Incidentally, with respect to the focus condition detection methods at the side of camera bodies, there have also been proposed various systems up to the present, which may be broadly classified, in terms of principles, into a phase difference system as disclosed in U.S. Pat. No. 4,333,007 and a contrast system as disclosed in U.S. Pat. No. 4,341,953.
The phase difference system as referred to above is a system by which an amount of the so-called out-of-focus condition can be detected together with its direction (i.e. both direction and amount of deviation of an image plane from a predetermined image forming surface can be detected). In order to effectively utilize such a system for an automatic focusing system of a lens exchangeable camera, it is necessary that the extent for driving the driving force output member in the camera body with respect to the detected amount of the out-of-focus can be determined at the side of the camera body. More specifically, the driving amount of the driving force output member is determined by such factors as a ratio of the amount of shift of the focusing optical system in the exchangeable lens assembly to the amount of the out-of-focus, a pitch on a lead of the focusing optical system shifting mechanism such as a helicoid thread, etc., and a reduction gear ratio possessed by the driving transmission system and the like, and is specific according to the kinds of the exchangeable lens assemblies. However, in such a lens as a zoom lens of a front group displacing focusing system, etc., the ratio of the focusing optical system shift amount to the amount of out-of-focus is varied by the zooming of the lens.

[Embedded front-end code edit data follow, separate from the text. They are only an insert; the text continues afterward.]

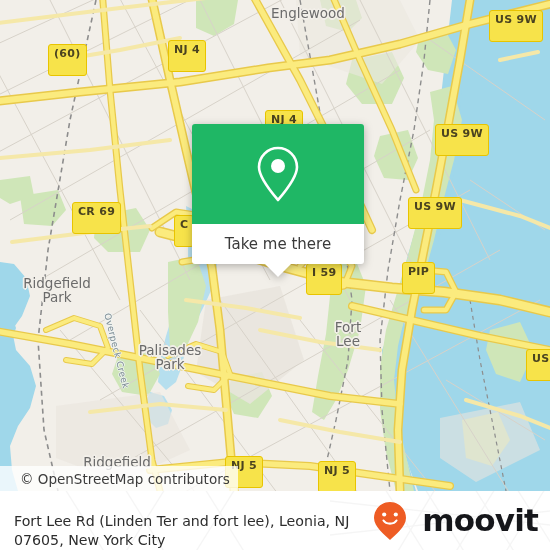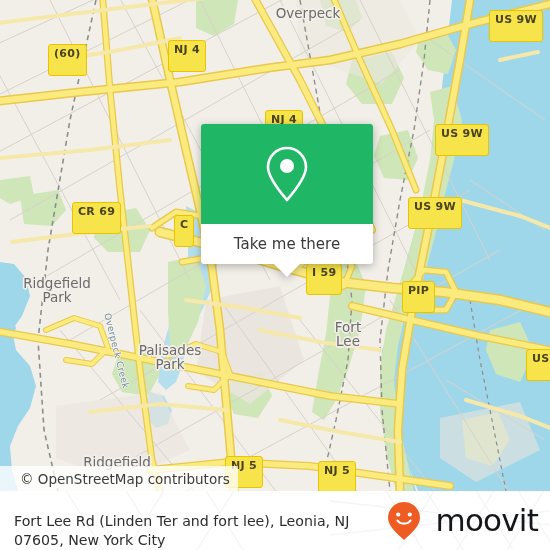--- a/index.html
+++ b/index.html
@@ -298,7 +298,7 @@
       </g>
     </svg>
 
-    <div class="place-label" style="left:268px; top:6px; width:80px;">Overpeck</div>
+    <div class="place-label" style="left:268px; top:6px; width:80px;">Englewood</div>
     <div class="place-label" style="left:12px; top:276px; width:90px;">Ridgefield
 Park</div>
     <div class="place-label" style="left:125px; top:343px; width:90px;">Palisades

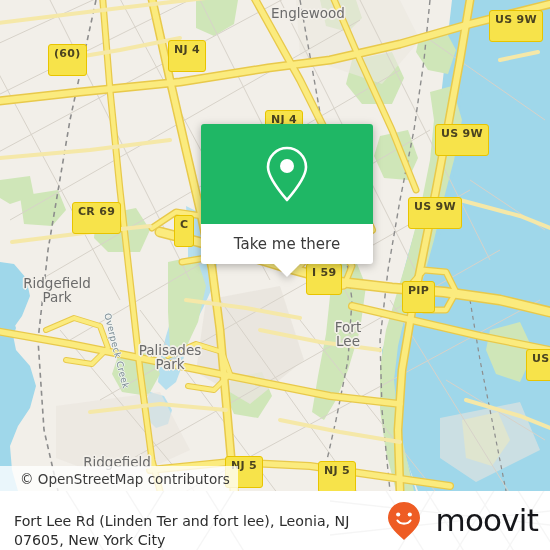--- a/index.html
+++ b/index.html
@@ -68,7 +68,6 @@
     left: 192px; top: 124px;
     width: 172px;
     filter: drop-shadow(0 2px 4px rgba(0,0,0,.28));
-    margin-left: 9px;
   }
   #popup-header {
     height: 100px;

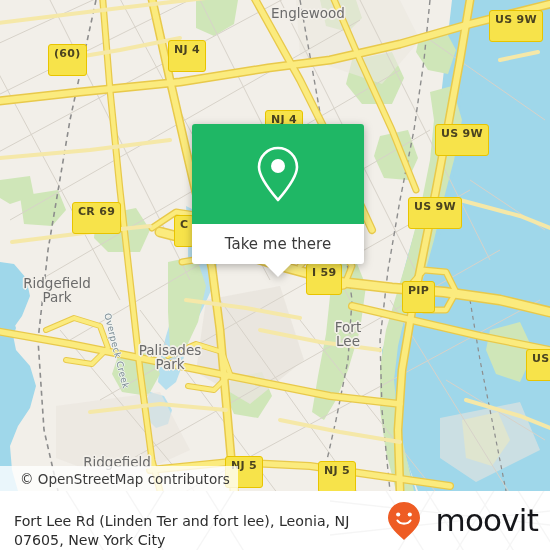--- a/index.html
+++ b/index.html
@@ -316,7 +316,7 @@
     <div class="shield" style="left:408px; top:197px;">US 9W</div>
     <div class="shield" style="left:72px;  top:202px;">CR 69</div>
     <div class="shield" style="left:174px; top:215px;">C</div>
-    <div class="shield" style="left:402px; top:262px;margin-top:19px;">PIP</div>
+    <div class="shield" style="left:402px; top:262px;">PIP</div>
     <div class="shield" style="left:306px; top:263px;">I 59</div>
     <div class="shield" style="left:526px; top:349px;">US 9</div>
     <div class="shield" style="left:225px; top:456px;">NJ 5</div>

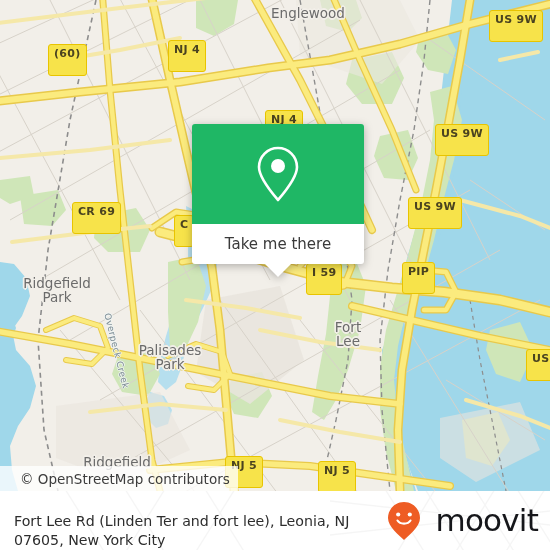--- a/index.html
+++ b/index.html
@@ -139,7 +139,7 @@
   #moovit-wordmark {
     color: #15161a;
     font-family: "DejaVu Sans", sans-serif;
-    font-weight: normal;
+    font-weight: bold;
     font-size: 31px;
     letter-spacing: -0.8px;
     line-height: 1;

As a countermeasure for the above, in the lens exchangeable camera which employs various exchangeable lens assemblies there may be considered such an arrangement which, with the factors as described above being applied to the respective exchangeable lens assemblies as signals, compensations for the control of the driving amount of the driving force output member by the signals introduced into the camera body upon attaching of the exchangeable lens assembly to the camera body. It may also be considered as another countermeasure that, with respect to the driving amount of the driving force output member at the camera body side, no difference is provided for any exchangeable lens assembly to be attached, and at the side of the individual exchangeable lens assemblies, the pitch or lead of the focusing optical system shift mechanism and the reduction gear ratio, etc. are so modified as to be common to all of the exchangebale lens assemblies.

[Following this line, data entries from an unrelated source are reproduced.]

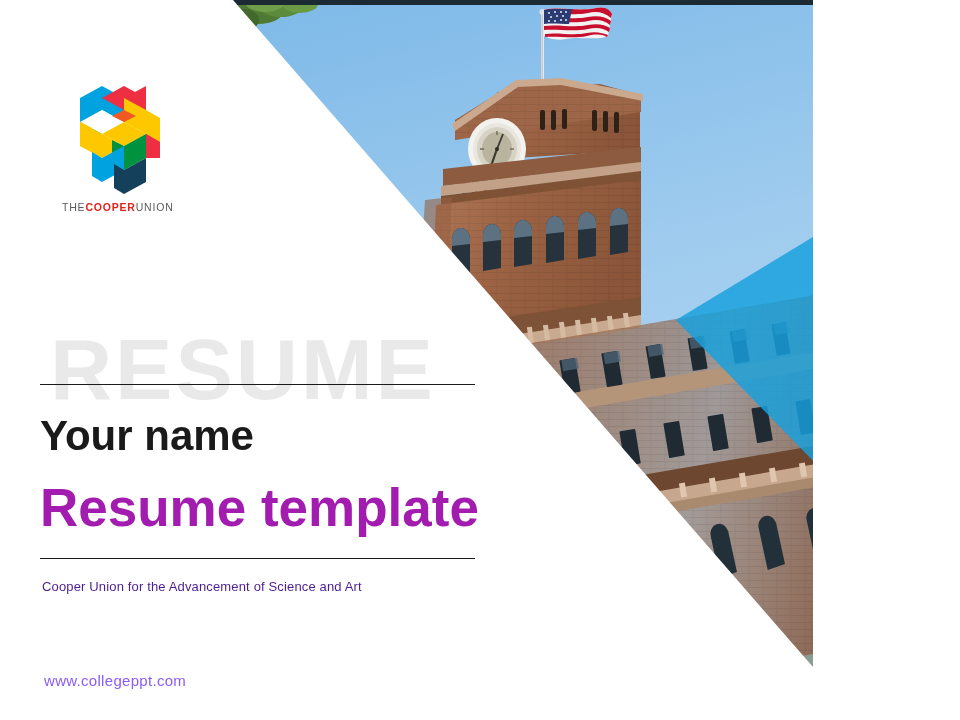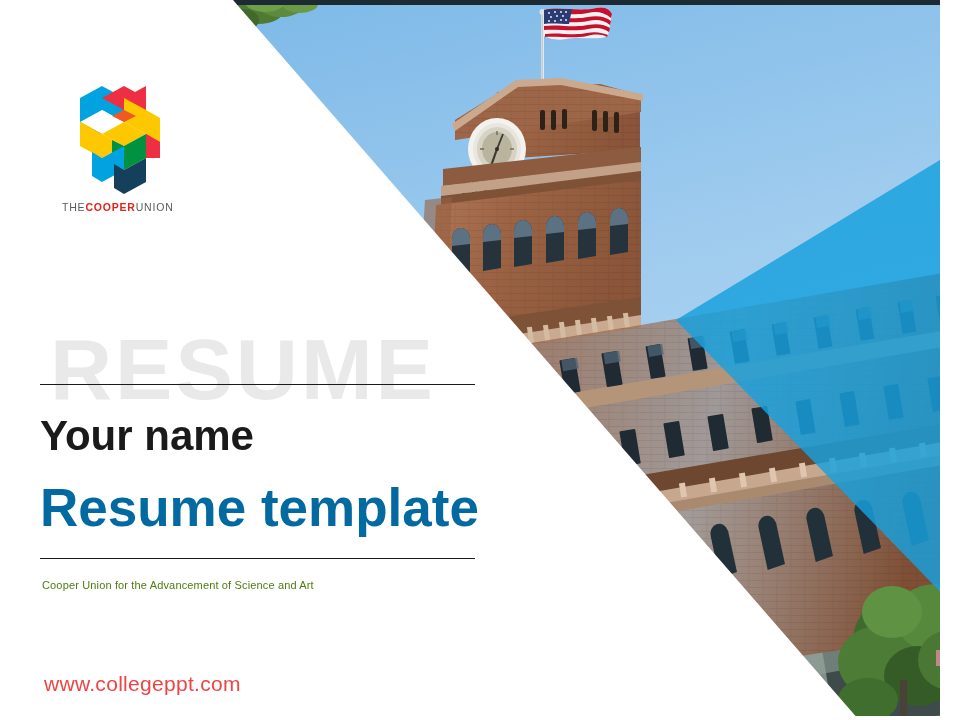--- a/index.html
+++ b/index.html
@@ -16,7 +16,7 @@
 
   #slide {
     position: relative;
-    width: 940px;
+    width: 813px;
     height: 720px;
     background: #ffffff;
     overflow: hidden;

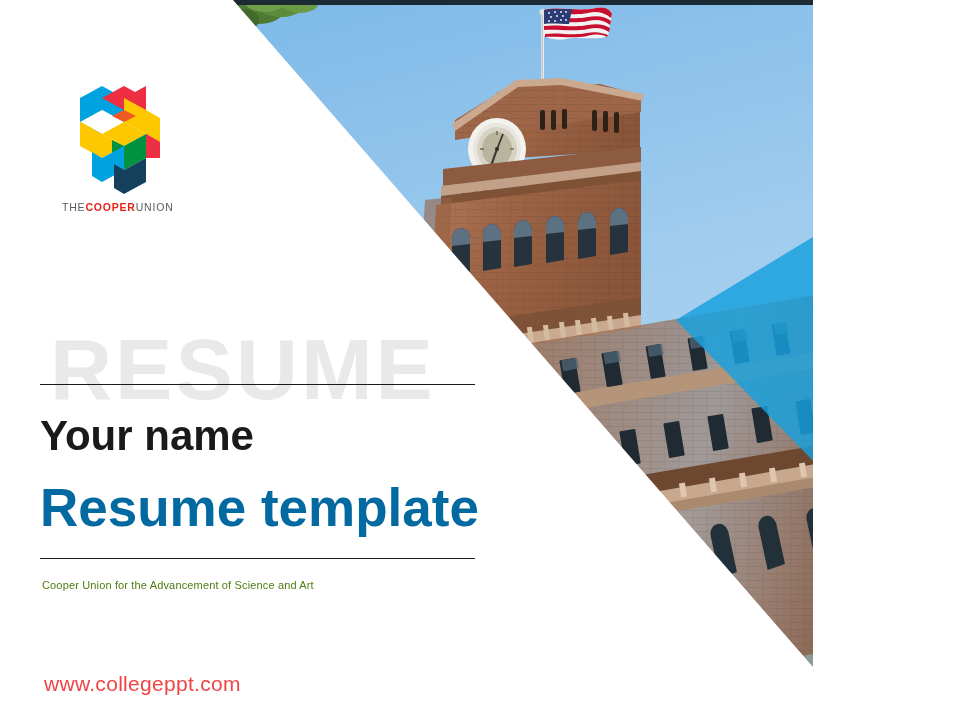--- a/index.html
+++ b/index.html
@@ -122,7 +122,7 @@
     top: 154px;
     font-size: 53px;
     font-weight: bold;
-    color: #0369a1;
+    color: #a21caf;
     line-height: 1.06;
     white-space: nowrap;
   }

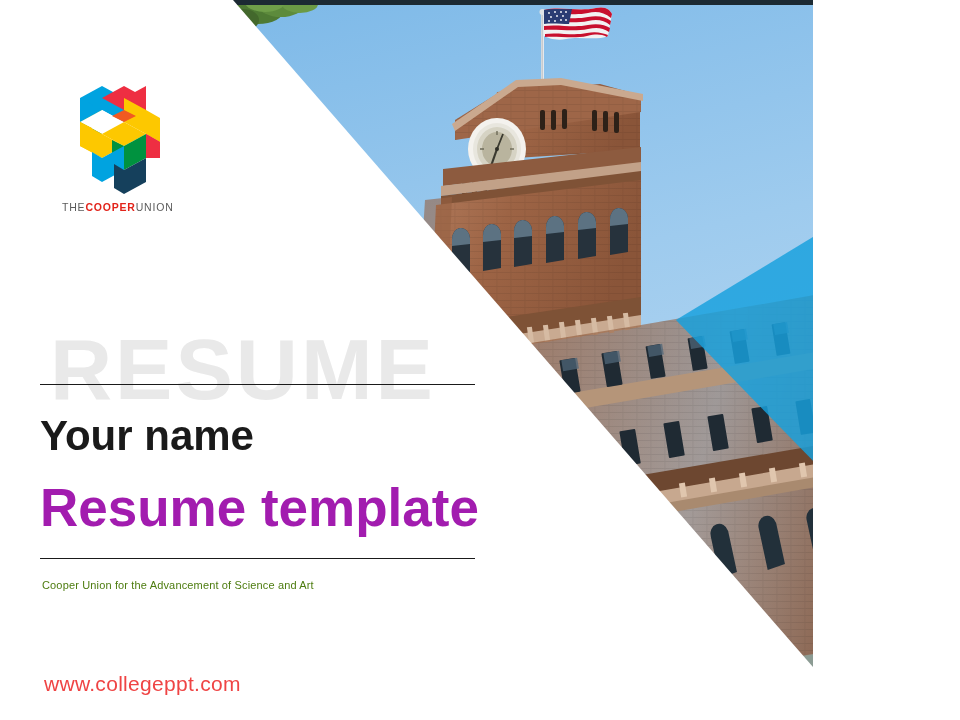--- a/index.html
+++ b/index.html
@@ -131,8 +131,8 @@
     position: absolute;
     left: 2px;
     top: 253px;
-    font-size: 11px;
-    color: #4d7c0f;
+    font-size: 13px;
+    color: #4c1d95;
     letter-spacing: 0.15px;
     white-space: nowrap;
   }

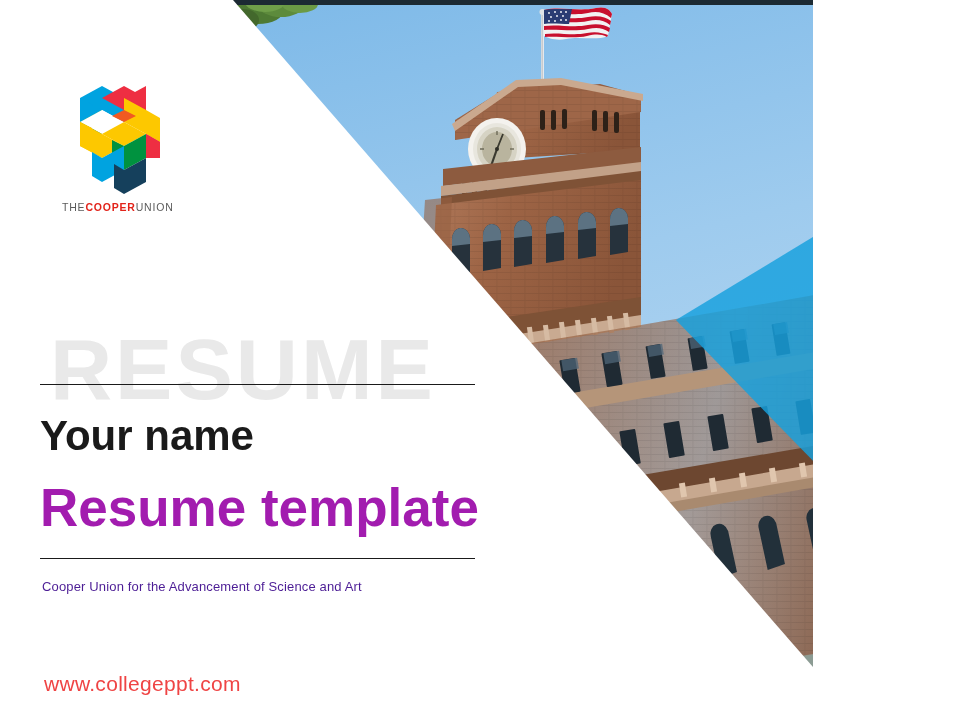--- a/index.html
+++ b/index.html
@@ -142,8 +142,8 @@
     position: absolute;
     left: 44px;
     top: 672px;
-    font-size: 21px;
-    color: #ef4444;
+    font-size: 15px;
+    color: #8b5cf6;
     letter-spacing: 0.3px;
     white-space: nowrap;
   }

However, in the case where a conversion lens assembly (referred to as a rear converter hereinafter) is interposed between the exchangeable lens assembly and the camera body, the entire focal length as a photographing optical system is altered from the focal length of the single exchangeable lens assembly alone to a composite focal length of the exchangeable lens assembly and the conversion lens, with the out-of-focus amount corresponding to the focal length thus composed, while, on the contrary, since the focusing must still be effected only by the shift of the focusing optical system of the exchangeable lens assembly, there will be no correspondence between the image plane variation in the camera body and the shift amount of the focusing optical system in the exchangeable lens.

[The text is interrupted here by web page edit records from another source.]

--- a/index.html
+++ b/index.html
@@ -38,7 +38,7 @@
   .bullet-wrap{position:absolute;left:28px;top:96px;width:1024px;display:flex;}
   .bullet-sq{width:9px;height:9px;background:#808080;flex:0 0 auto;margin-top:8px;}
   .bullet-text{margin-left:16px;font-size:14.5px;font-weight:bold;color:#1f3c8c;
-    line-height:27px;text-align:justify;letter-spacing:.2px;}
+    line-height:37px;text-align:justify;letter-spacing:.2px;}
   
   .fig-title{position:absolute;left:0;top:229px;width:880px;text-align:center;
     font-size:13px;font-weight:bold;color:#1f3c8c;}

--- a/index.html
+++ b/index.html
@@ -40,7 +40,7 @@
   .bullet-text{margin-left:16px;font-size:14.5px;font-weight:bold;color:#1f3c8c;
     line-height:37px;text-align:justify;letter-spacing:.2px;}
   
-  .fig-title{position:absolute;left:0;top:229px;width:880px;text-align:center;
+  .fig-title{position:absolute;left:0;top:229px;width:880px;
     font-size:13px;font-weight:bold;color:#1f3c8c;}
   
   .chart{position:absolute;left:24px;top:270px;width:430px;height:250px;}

The situation as described above similarly applies to the case where any of the above countermeasures is taken, and when the correspondence is broken to a large extent there may arise a situation where focusing becomes difficult or impossible.
In order to solve the problem as described above, it is considered to impart to the camera body by some methods, the ratio of the amount of shift of the focusing optical system to the amount of out-of-focus, which is proper to the case where the rear converter is attached between the exchangeable lens assembly and the camera body. However, in the case where the driving motor in the camera body is a step motor or a motor subjected to pulse driving, the minimum shift amount of the focusing optical system is determined in correspondence to the unit driving amount of the motor, and when the minimum extension amount is not altered even if the rear converter is interposed between the exchangeable lens assembly and the camera body, the minimum variation amount of the image plane on the film surface is altered as compared with the case where only the exchangeable lens assembly is attached to the camera body. Particularly in the case of a telephoto rear converter which increases thc above composite focal length longer than the focal length only of the exchangeable lens assembly, since the ratio of the shift amount of the focusing optical system to the amount of out-of-focus becomes small, the minimum variation amount of the image plane grows larger, with a consequent deterioration in the focusing accuracy.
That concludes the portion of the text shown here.